One thing that I thought about the Body Positive Movement before I started this journey is that the people that are part of the movement don’t care about their health; they just want to justify being fat. Nothing could be further from the truth. These women and men are tired of trying to fit the societal mold of what a healthy person should look like – thin, six-pack abs, long blonde hair, white, etc. Men’s advertising is just as bad as women’s. They are doing what they can to gain fitness through exercise that excites them, and are doing what they can to promote acceptance of all of the other body types that are out there besides the ones promoted through the advertising industry. They recognize that the diet industry is failing everyone through their promotion of these “ideal” body types, and want everyone to know that all body types are to be celebrated. Just this recognition has lifted so much stress off of me, especially the stress of trying to conform to the expectation to be thin.
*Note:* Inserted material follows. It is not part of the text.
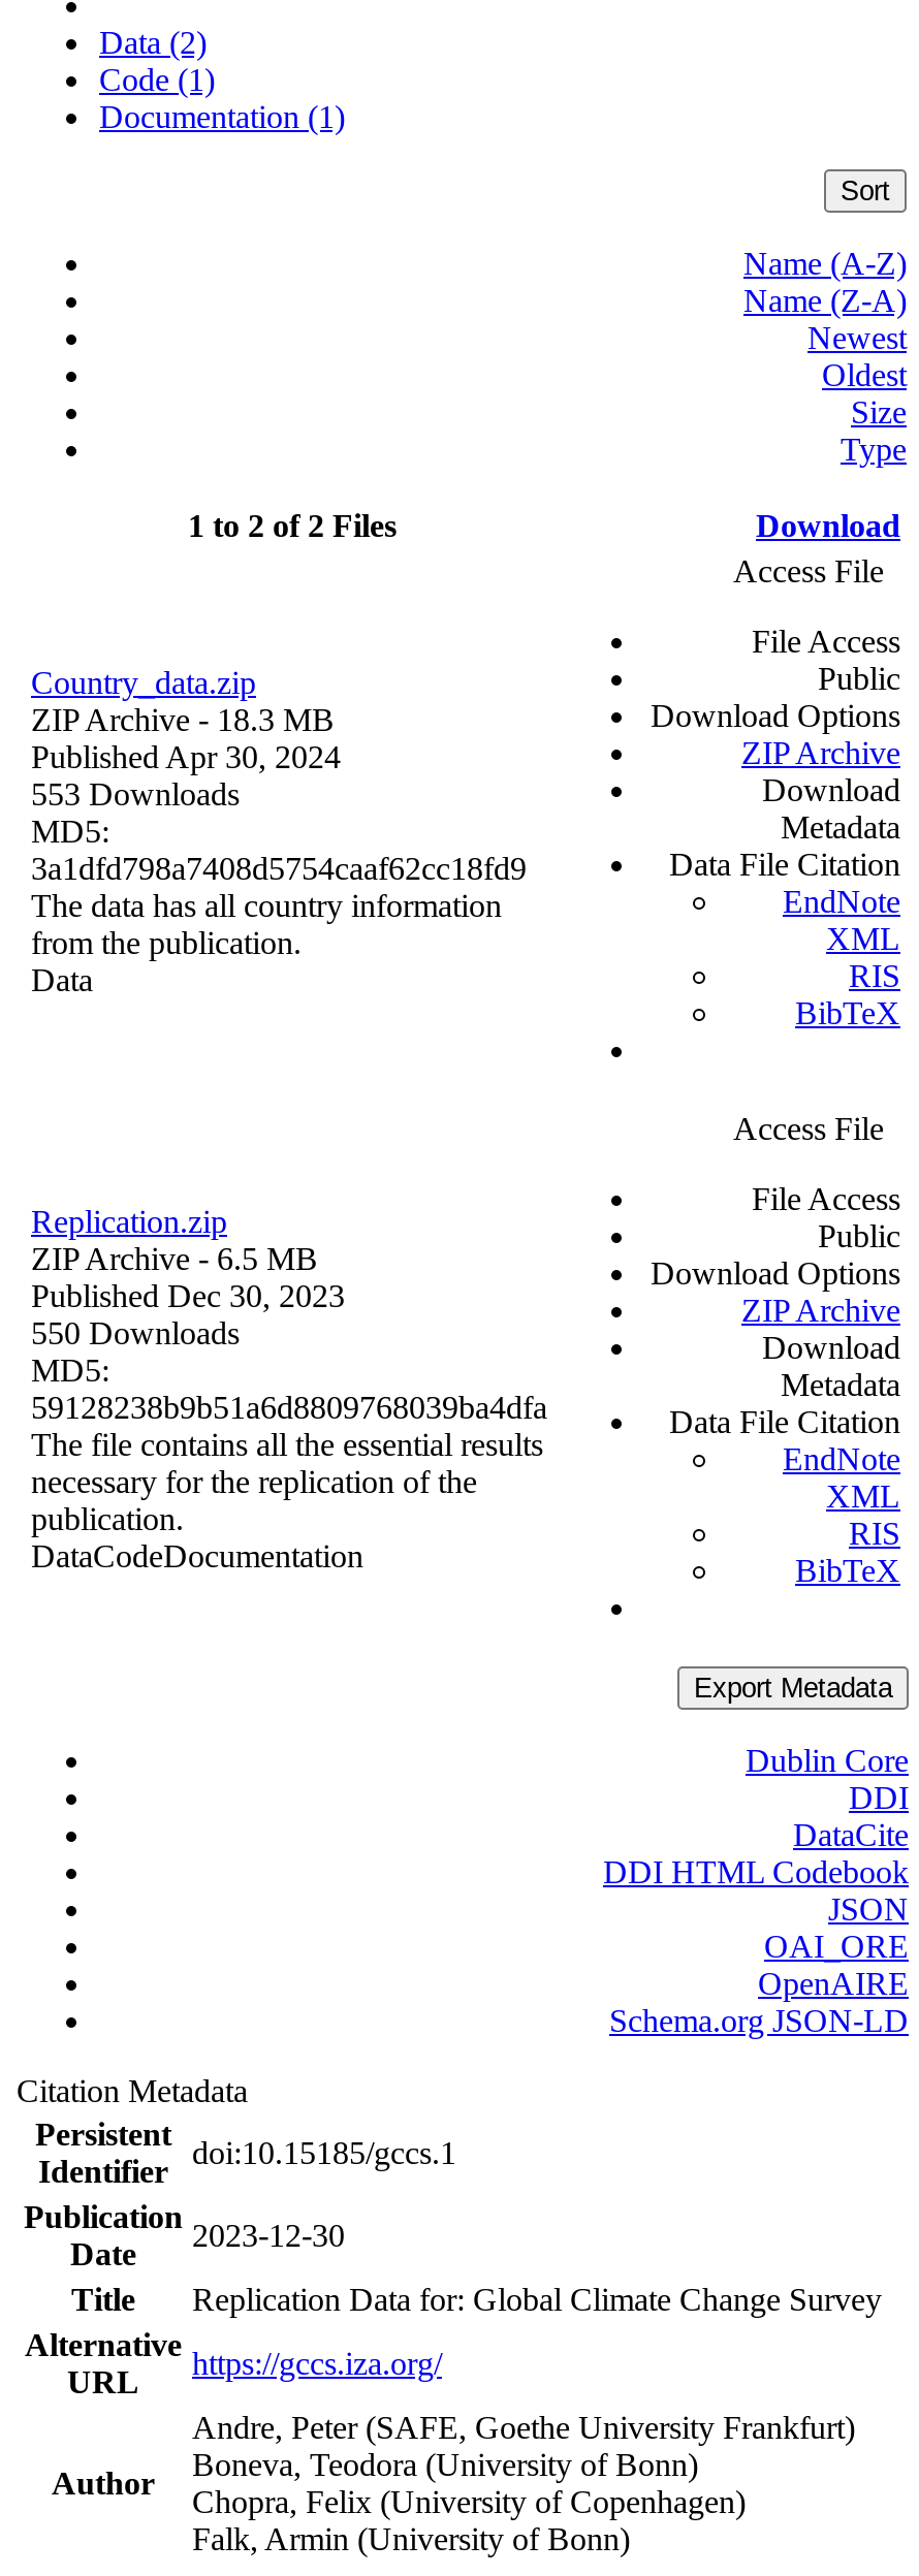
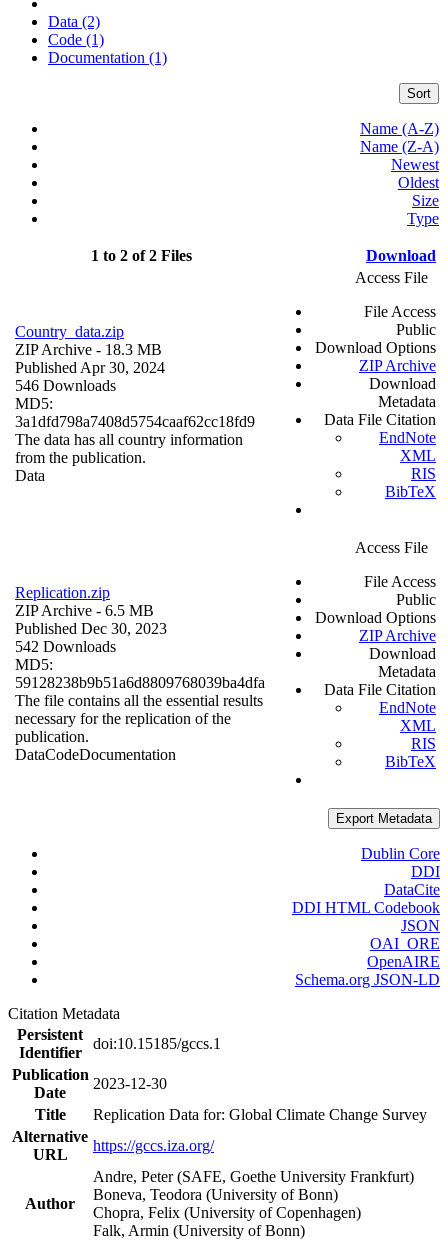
[31,777,240,812] 553 Downloads -> [15,377,116,394] 546 Downloads
[31,1316,240,1351] 550 Downloads -> [15,638,116,655] 542 Downloads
It has led me to believe that there are better avenues to health than the cycle that I have been on for years. It is time for me to break that cycle and be proud of who I am and what I can accomplish. While I am still struggling and will continue to struggle for some time, I am reaching for resources that I didn’t know existed that are helping me feel better about me and are helping me realize that I don’t have to be ashamed of who I am or what I look like. It is that shame that led to the ED, and it is the building up of confidence through these resources that will help me move beyond the ED and into a better, healthier frame of mind.